• What the exercise asks
Do not copy the pictures. Write out the lines from the start of the entries through the line containing "font-size: 13.5px;".

• Web interface edit records
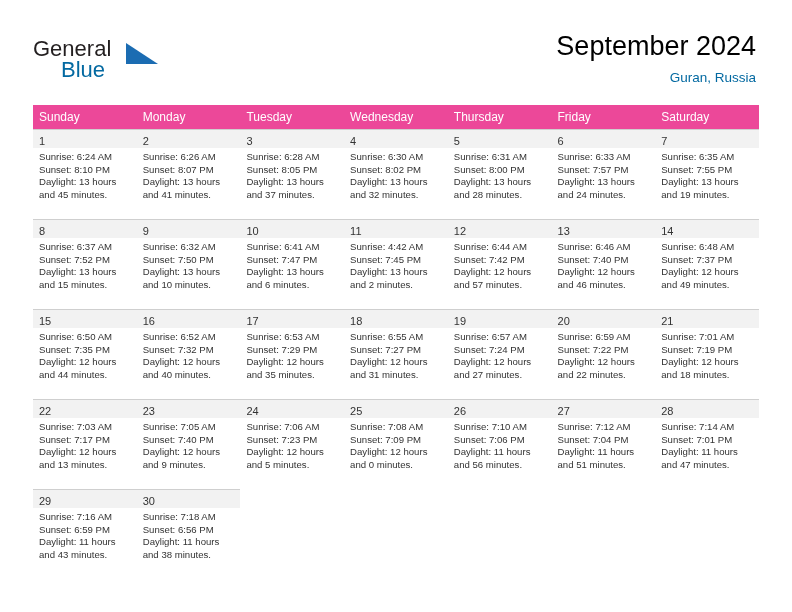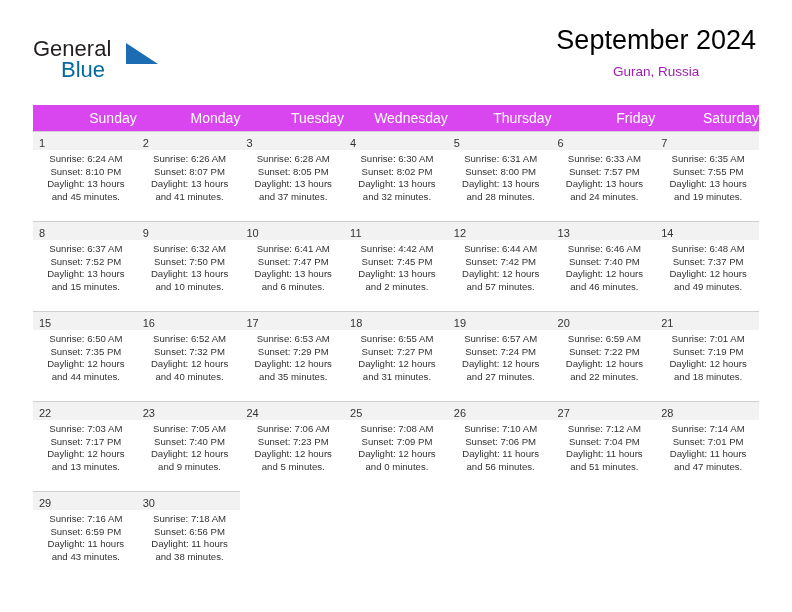--- a/index.html
+++ b/index.html
@@ -63,8 +63,8 @@
   .title-block {
     position: absolute;
     right: 36px;
-    top: 24px;
-    text-align: center;
+    top: 30px;
+    text-align: right;
   }
   .cal-title {
     font-size: 27px;

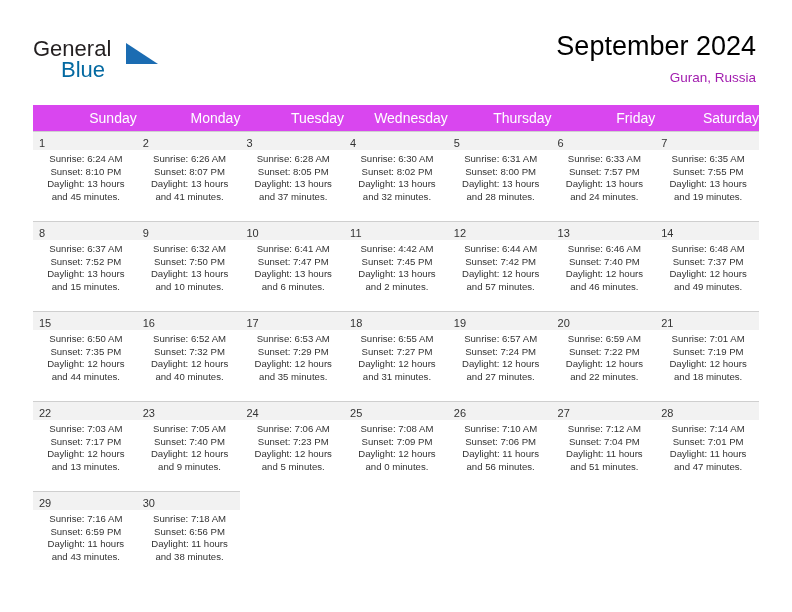--- a/index.html
+++ b/index.html
@@ -74,7 +74,7 @@
   }
   .cal-subtitle {
     font-size: 13.5px;
-    color: #a21caf;
+    color: #0369a1;
     line-height: 20px;
     margin-top: 6px;
     white-space: nowrap;

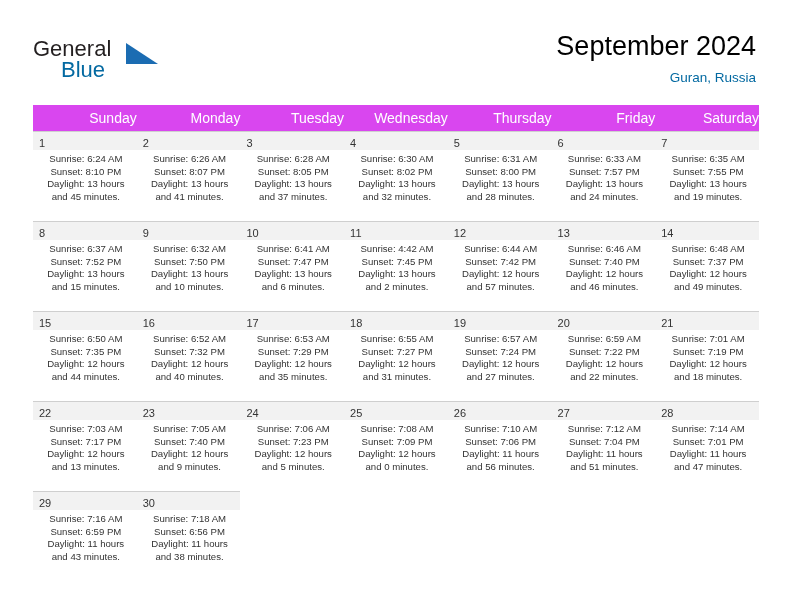--- a/index.html
+++ b/index.html
@@ -90,11 +90,11 @@
     table-layout: fixed;
   }
   .calendar th {
-    background: #d946ef;
+    background: #ec4899;
     color: #ffffff;
-    font-size: 14px;
+    font-size: 12px;
     font-weight: normal;
-    text-align: right;
+    text-align: left;
     padding: 5px 0 5px 6px;
     height: 11px;
     border: none;

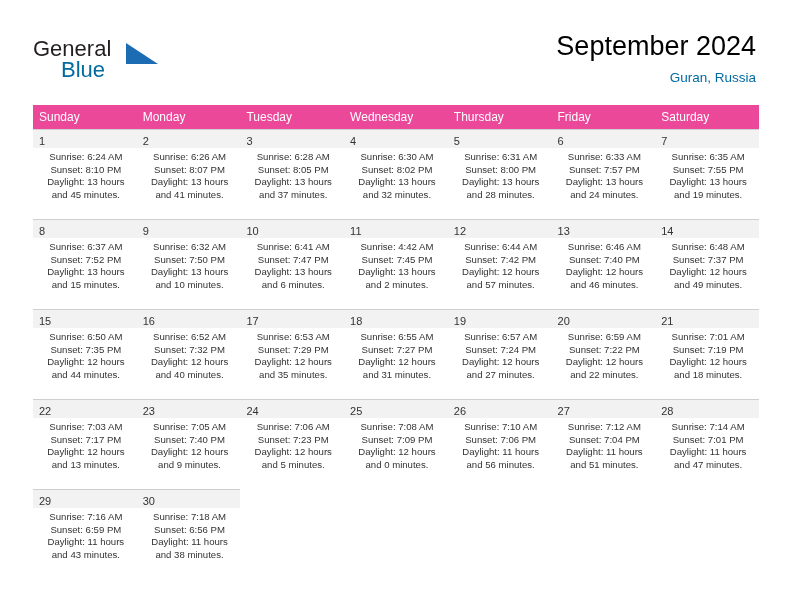--- a/index.html
+++ b/index.html
@@ -127,7 +127,6 @@
   }
   .cell-lines {
     padding: 3px 4px 0 6px;
-    text-align: center;
   }
   .cell-line {
     font-size: 9.6px;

• Exercise response
--- a/index.html
+++ b/index.html
@@ -63,8 +63,8 @@
   .title-block {
     position: absolute;
     right: 36px;
-    top: 24px;
-    text-align: center;
+    top: 30px;
+    text-align: right;
   }
   .cal-title {
     font-size: 27px;

--- a/index.html
+++ b/index.html
@@ -74,7 +74,7 @@
   }
   .cal-subtitle {
     font-size: 13.5px;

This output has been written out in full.